Il pose des mots sur son histoire : il est DRH et a déjà passé six ans dans cette entreprise. Aujourd'hui il s'y ennuie. Il est aussi l'auteur d'ouvrages sur les ressources humaines.
Il est là depuis quelques minutes. C'est la première séance. Il me dit qu'il a fréquenté le divan pendant plusieurs années. Quelque chose d'enveloppant et doux s'installe entre lui et moi. Et si je retenais un instant le fil qui se tisse et nous enveloppe doucement ? Suspendre ce fil pour le mettre en relief. Je lui demande : « Qu'attendez-vous de moi ? »
Il me regarde étonné, comme s'il reprenait ses esprits, puis :
« - J'aimerais comprendre pourquoi je n'arrive pas à franchir le pas ?
- Comprendre comment quitter le besoin de dépendance ? »
Il fronce les sourcils :
« - Pourquoi parlez-vous de dépendance ?
- Car vous parlez de votre envie d'indépendance. Et cette envie ne se met pas en acte. »
Il reste silencieux. Je lui avais proposé de prendre le temps d'une rencontre préalable. Mais il voulait commencer « sans préalable ». Il reprend :
« - C'est vrai que l'entreprise entretient un lien nourricier. Un lien qui finalement invite au confort de la fusion et de la dépendance !
- Dans notre imaginaire, l'entreprise est parfois comme une mère nourricière. Il est parfois difficile de la quitter...
- Mais aujourd'hui cette mère symbolique me pousse doucement dehors !
- Il y a aussi quelque chose de très confortable qui s'installe ici avec vous.
- Oui, pour moi aussi !
- Vous créez aussi ce lien.
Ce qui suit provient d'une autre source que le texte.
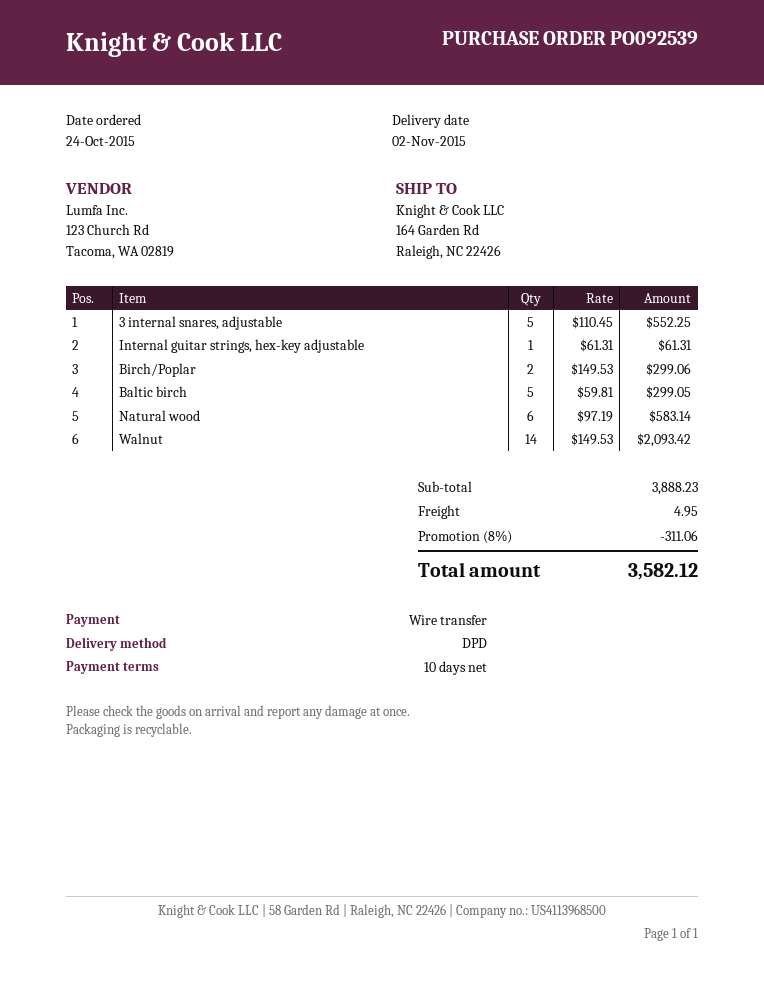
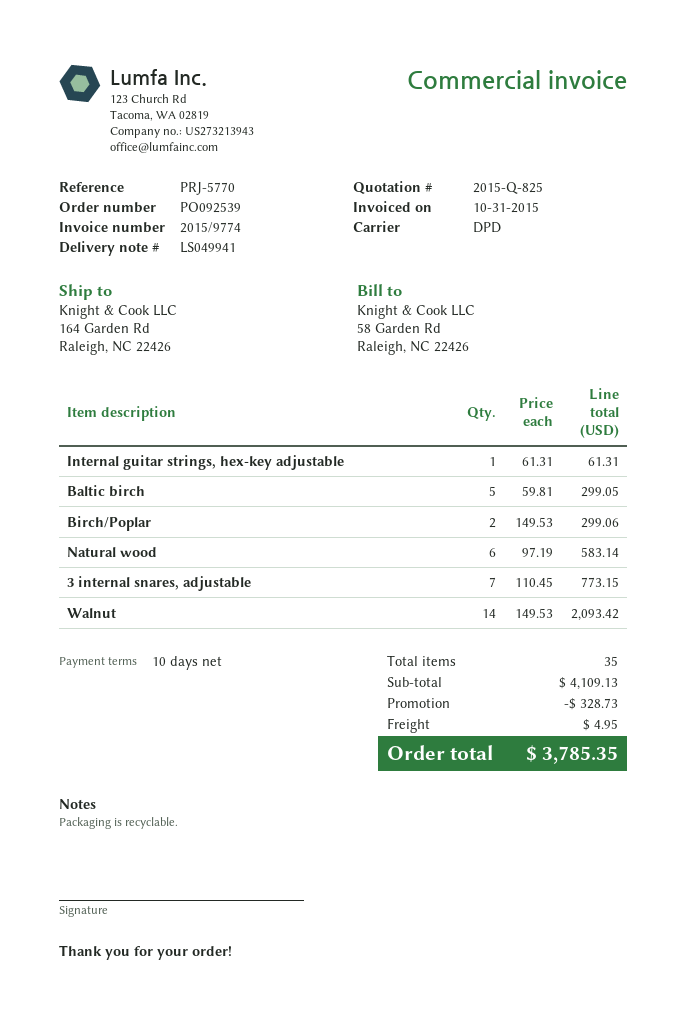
3 internal snares, adjustable: 5 x 110.45 = 552.25 -> 7 x 110.45 = 773.15
subtotal: 3888.23 -> 4109.13
discount: 311.06 -> 328.73
total: 3582.12 -> 3785.35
De combien de séances avez-vous envie pour franchir le pas ? »
Il hésite et me renvoie la question :
« - Je ne sais pas à quelle vitesse nous avancerons ?
- Dans combien de temps voulez-vous me revoir ?
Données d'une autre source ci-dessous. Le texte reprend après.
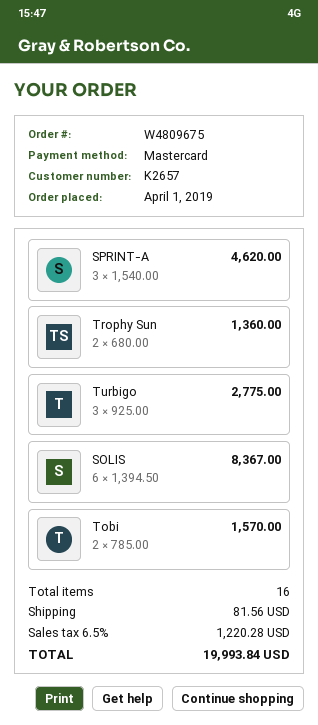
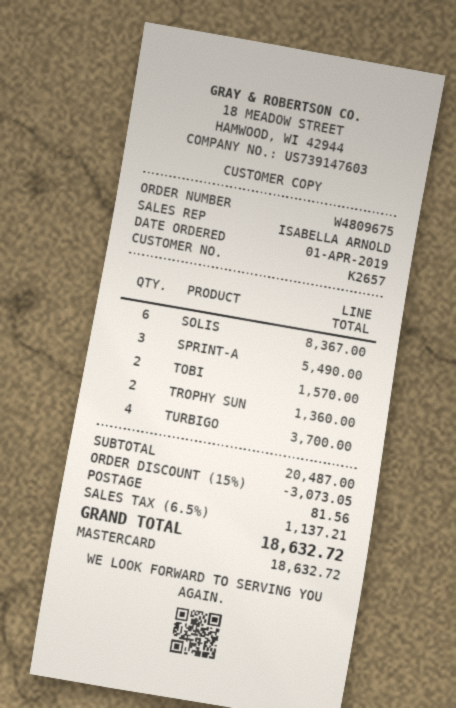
SPRINT-A: 3 for 4620.00 -> 3 for 5490.00
Turbigo: 3 for 2775.00 -> 4 for 3700.00
discount: none -> 15% = 3073.05
tax: 6.5% = 1220.28 -> 6.5% = 1137.21
total: 19993.84 -> 18632.72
- Toutes les semaines, si je le pouvais ! Que me proposez-vous ?
- Je vous propose de nourrir d'abord votre besoin de dépendance. De pleinement le nourrir mais en dehors d'ici et de l'entreprise que vous voulez quitter.
- Comment faire ?
- Je ne sais pas. »
Il reste silencieux. Il semble retenir une émotion. Puis il me confie les pensées qui lui viennent : quitter l'entreprise est difficile car c'est répéter le rejet d'un univers sécurisant dont il a besoin mais qui finit toujours par l'étouffer. Un scénario douloureux qui est aussi la trame de son histoire personnelle. Je poursuis sur la piste du paradoxe :
« - Il y a peut-être, autour de vous, une autre mère symbolique moins étouffante. »
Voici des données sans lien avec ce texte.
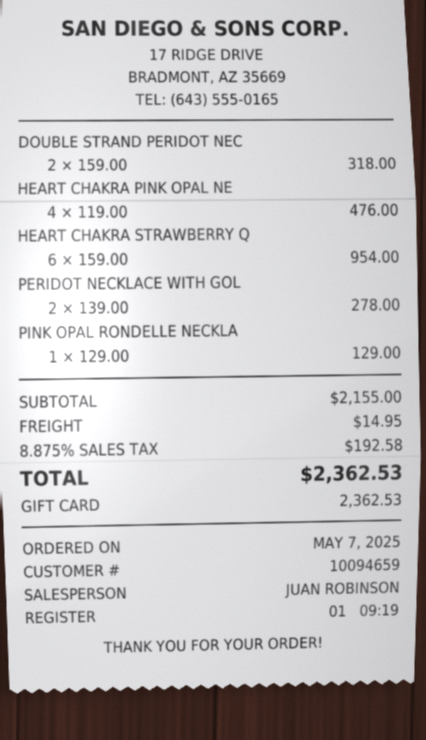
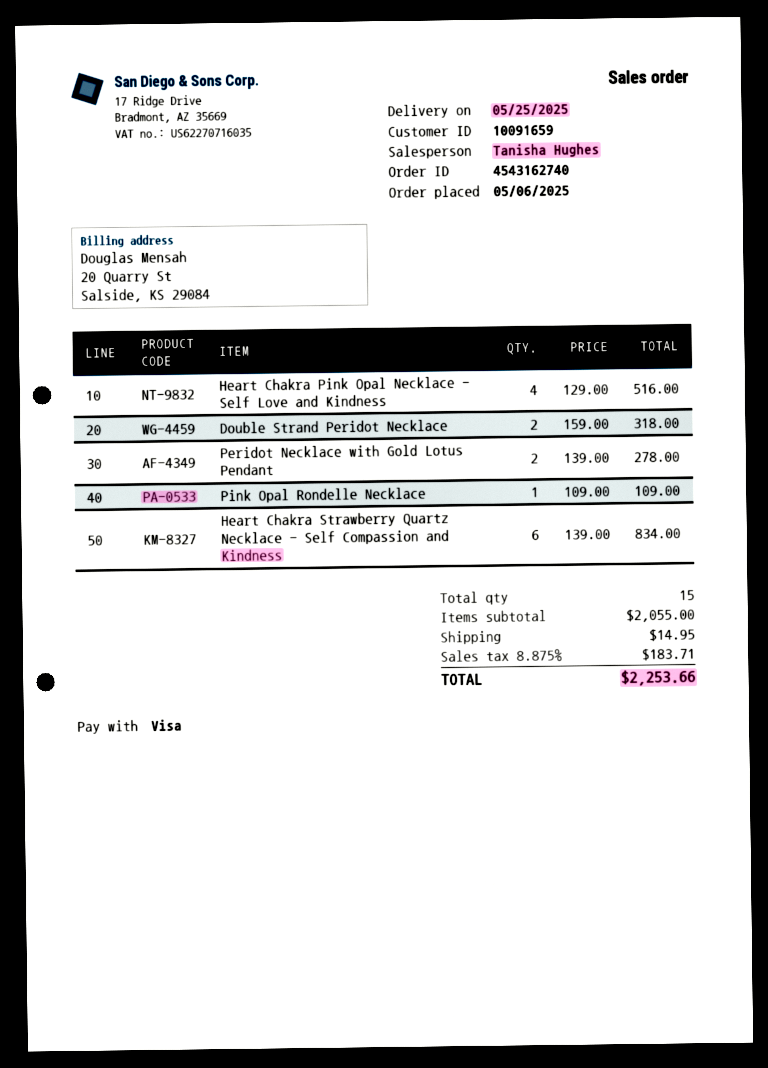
order date: 2025-05-07 -> 2025-05-06
customer number: 10094659 -> 10091659
sales rep: JUAN ROBINSON -> Tanisha Hughes
payment method: gift card -> Visa
HEART CHAKRA PINK OPAL NE: 4 x 119.00 = 476.00 -> 4 x 129.00 = 516.00
HEART CHAKRA STRAWBERRY Q: 6 x 159.00 = 954.00 -> 6 x 139.00 = 834.00
PINK OPAL RONDELLE NECKLA: 1 x 129.00 = 129.00 -> 1 x 109.00 = 109.00
subtotal: 2155.00 -> 2055.00
tax: 8.875% = 192.58 -> 8.875% = 183.71
total: 2362.53 -> 2253.66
Il est touché. Il évoque un instant son couple. Puis revient sur le champ professionnel :
« - Il y en aurait même plusieurs ! Je travaille avec des cabinets qui me sollicitent souvent pour des conférences et des ateliers.
- Ce serait alors multiplier les liens de dépendance !
- Oui mais une dépendance consciente, choisie, temporaire, pour franchir le pas !
Il est reparti avec l'envie de proposer à ces cabinets de fonctionner en partenariat ou même en sous-traitance.
Et, quand il a franchi le pas de la porte, il m'a confié : « Avec ma compagne aussi, la rupture n'est peut-être pas la seule issue pour sortir de la fusion ! »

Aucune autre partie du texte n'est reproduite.